_The records_
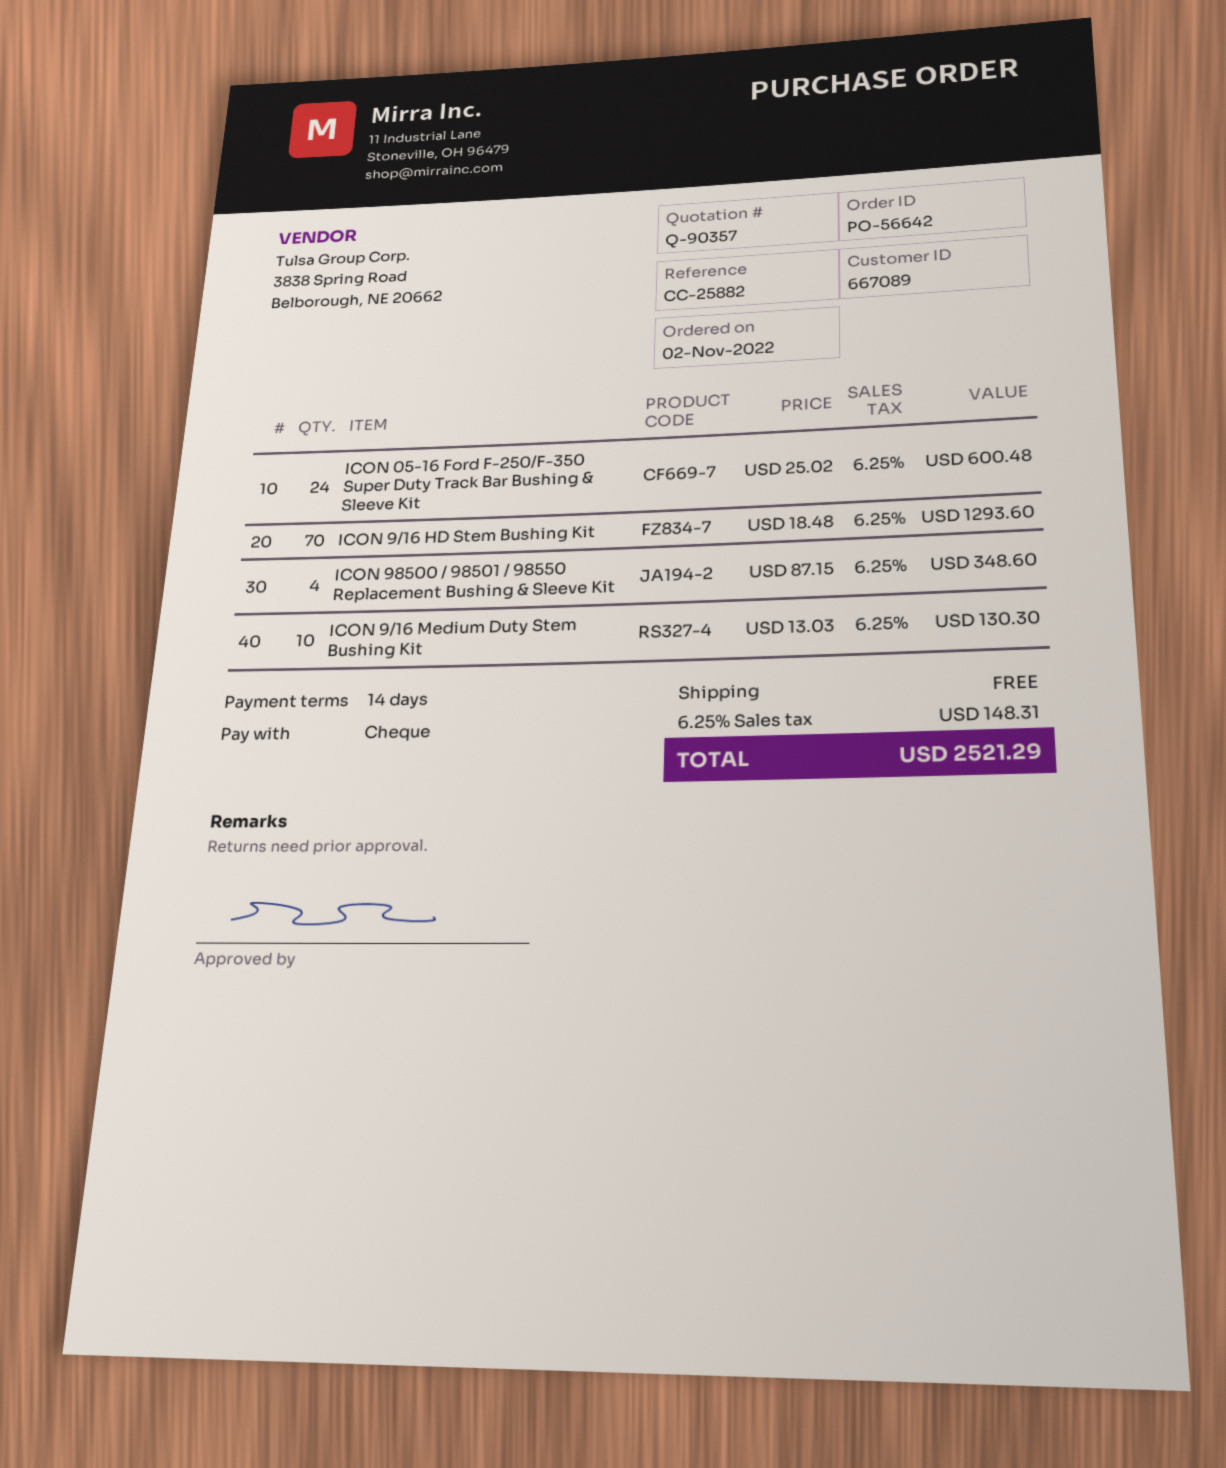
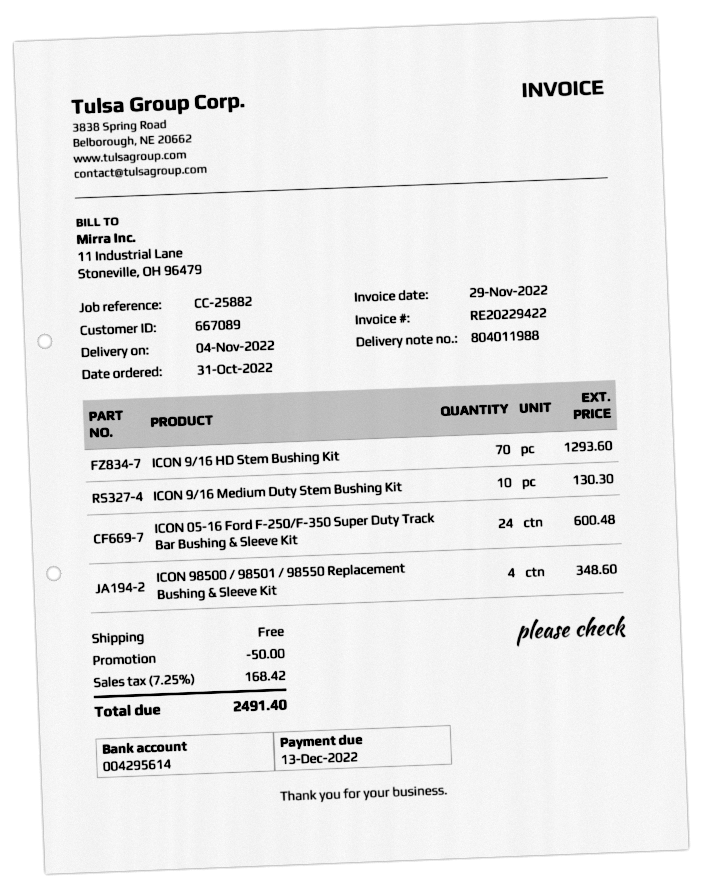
order date: 2022-11-02 -> 2022-10-31
discount: none -> 50.00
tax: 6.25% = 148.31 -> 7.25% = 168.42
total: 2521.29 -> 2491.40

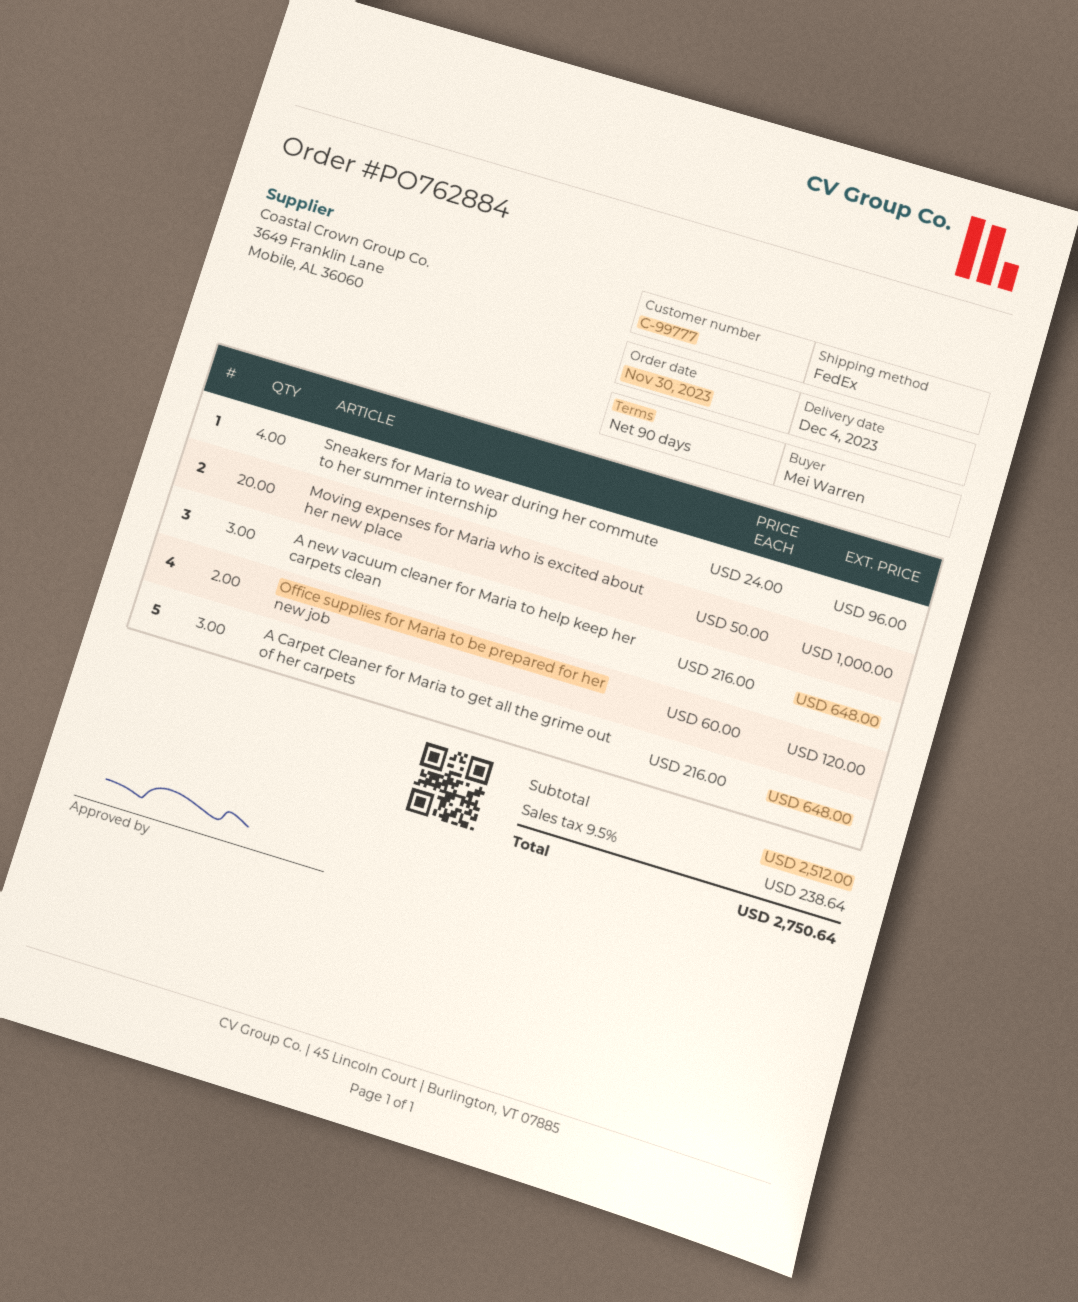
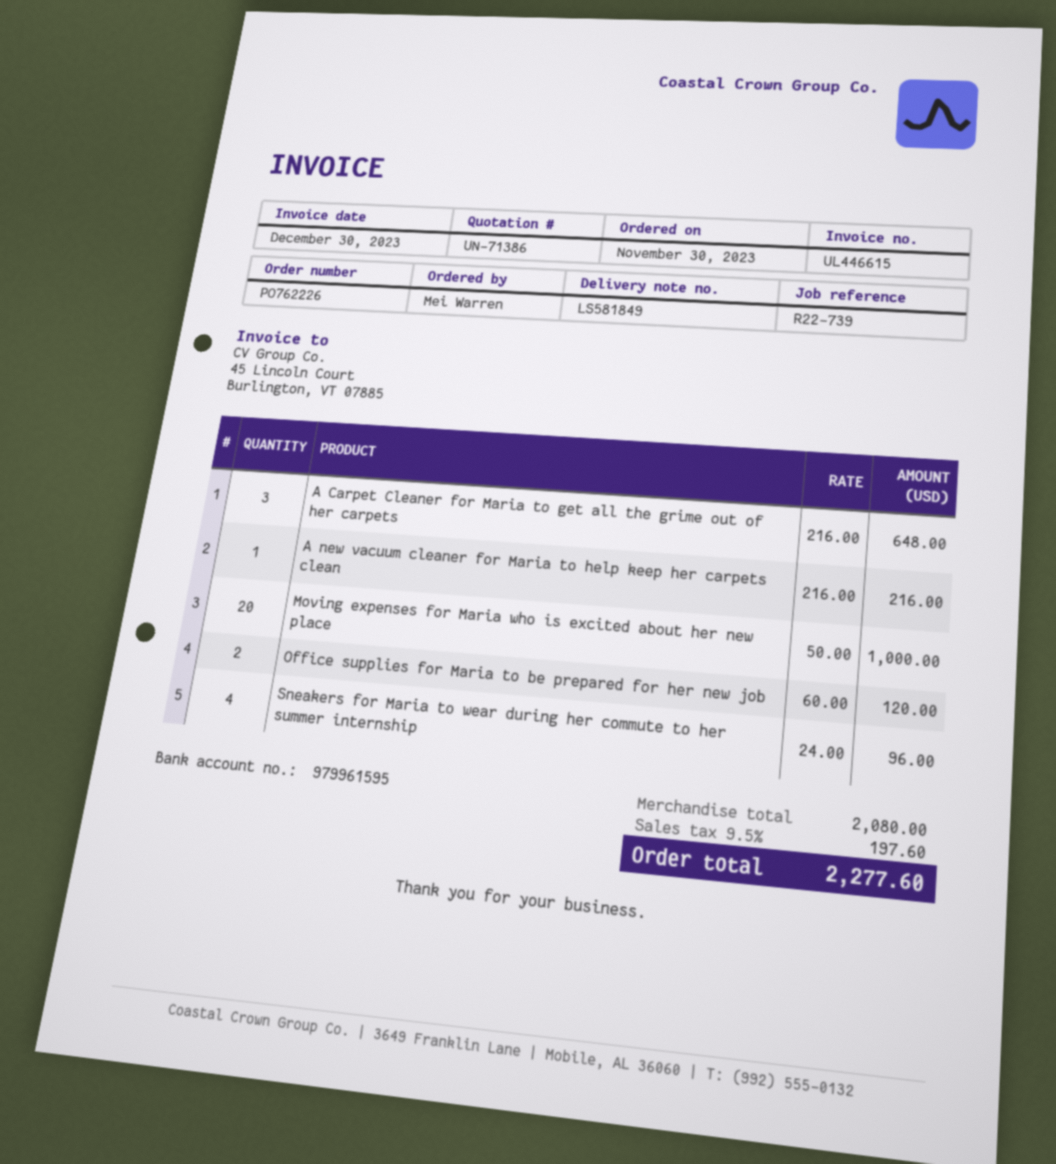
order number: PO762884 -> PO762226
A new vacuum cleaner for Maria to help keep her carpets clean: 3 x 216.00 = 648.00 -> 1 x 216.00 = 216.00
subtotal: 2512.00 -> 2080.00
tax: 9.5% = 238.64 -> 9.5% = 197.60
total: 2750.64 -> 2277.60

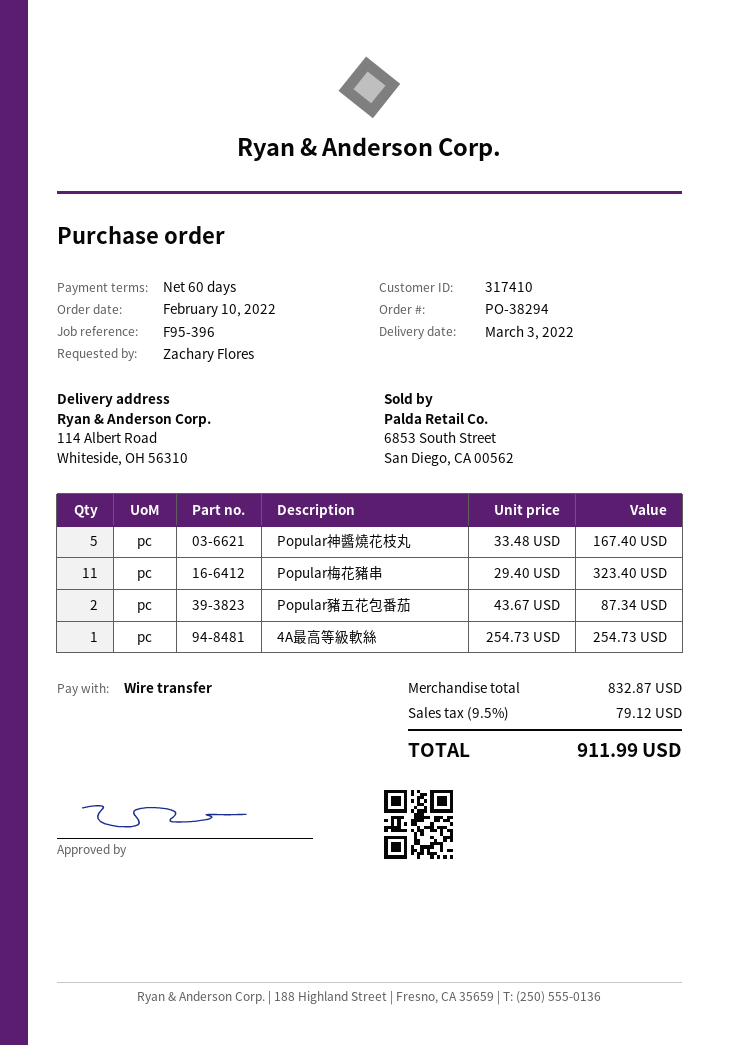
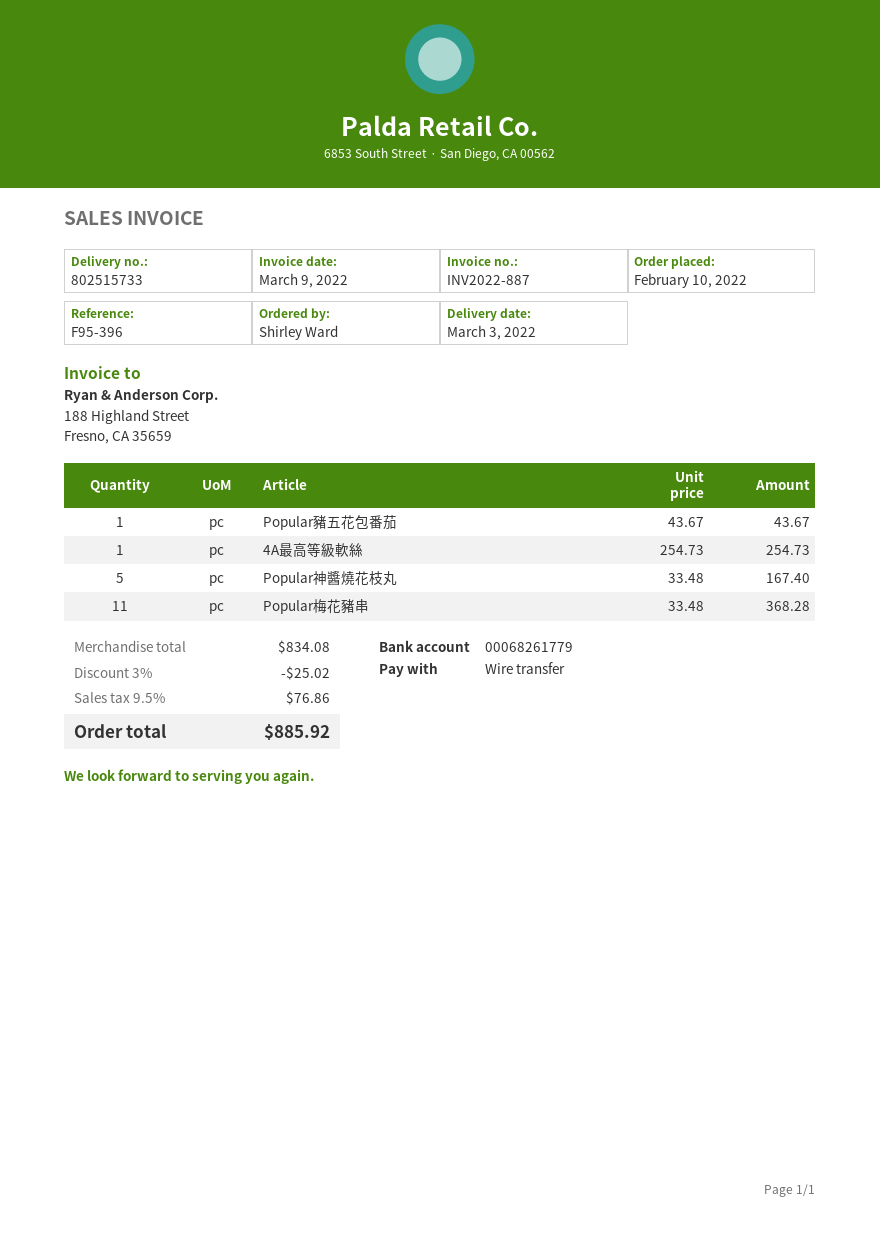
ordered by: Zachary Flores -> Shirley Ward
Popular梅花豬串: 11 x 29.40 = 323.40 -> 11 x 33.48 = 368.28
Popular豬五花包番茄: 2 x 43.67 = 87.34 -> 1 x 43.67 = 43.67
subtotal: 832.87 -> 834.08
discount: none -> 3% = 25.02
tax: 9.5% = 79.12 -> 9.5% = 76.86
total: 911.99 -> 885.92

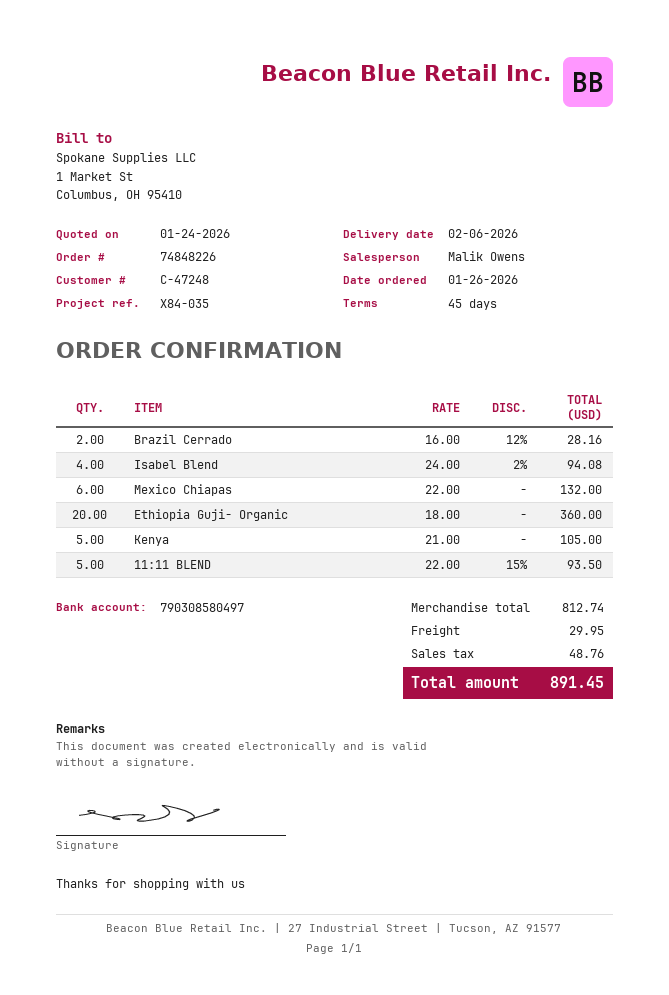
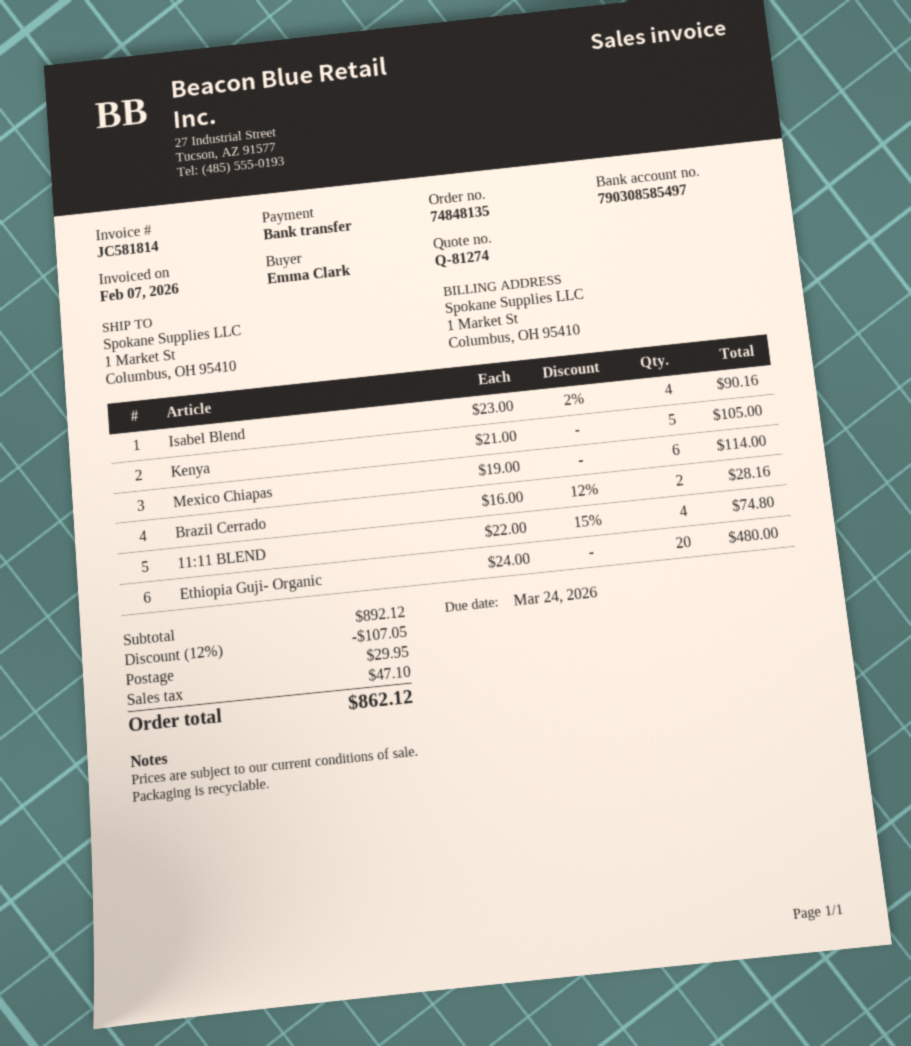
order number: 74848226 -> 74848135
bank account: 790308580497 -> 790308585497
Isabel Blend: 4 x 24.00 - 2% = 94.08 -> 4 x 23.00 - 2% = 90.16
Mexico Chiapas: 6 x 22.00 = 132.00 -> 6 x 19.00 = 114.00
Ethiopia Guji- Organic: 20 x 18.00 = 360.00 -> 20 x 24.00 = 480.00
11:11 BLEND: 5 x 22.00 - 15% = 93.50 -> 4 x 22.00 - 15% = 74.80
subtotal: 812.74 -> 892.12
discount: none -> 12% = 107.05
tax: 48.76 -> 47.10
total: 891.45 -> 862.12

_Required work_
Leaving the pictures out, output all of the listing exactly.

_Response below_
order date: 2022-11-02 -> 2022-10-31
discount: none -> 50.00
tax: 6.25% = 148.31 -> 7.25% = 168.42
total: 2521.29 -> 2491.40

order number: PO762884 -> PO762226
A new vacuum cleaner for Maria to help keep her carpets clean: 3 x 216.00 = 648.00 -> 1 x 216.00 = 216.00
subtotal: 2512.00 -> 2080.00
tax: 9.5% = 238.64 -> 9.5% = 197.60
total: 2750.64 -> 2277.60

ordered by: Zachary Flores -> Shirley Ward
Popular梅花豬串: 11 x 29.40 = 323.40 -> 11 x 33.48 = 368.28
Popular豬五花包番茄: 2 x 43.67 = 87.34 -> 1 x 43.67 = 43.67
subtotal: 832.87 -> 834.08
discount: none -> 3% = 25.02
tax: 9.5% = 79.12 -> 9.5% = 76.86
total: 911.99 -> 885.92

order number: 74848226 -> 74848135
bank account: 790308580497 -> 790308585497
Isabel Blend: 4 x 24.00 - 2% = 94.08 -> 4 x 23.00 - 2% = 90.16
Mexico Chiapas: 6 x 22.00 = 132.00 -> 6 x 19.00 = 114.00
Ethiopia Guji- Organic: 20 x 18.00 = 360.00 -> 20 x 24.00 = 480.00
11:11 BLEND: 5 x 22.00 - 15% = 93.50 -> 4 x 22.00 - 15% = 74.80
subtotal: 812.74 -> 892.12
discount: none -> 12% = 107.05
tax: 48.76 -> 47.10
total: 891.45 -> 862.12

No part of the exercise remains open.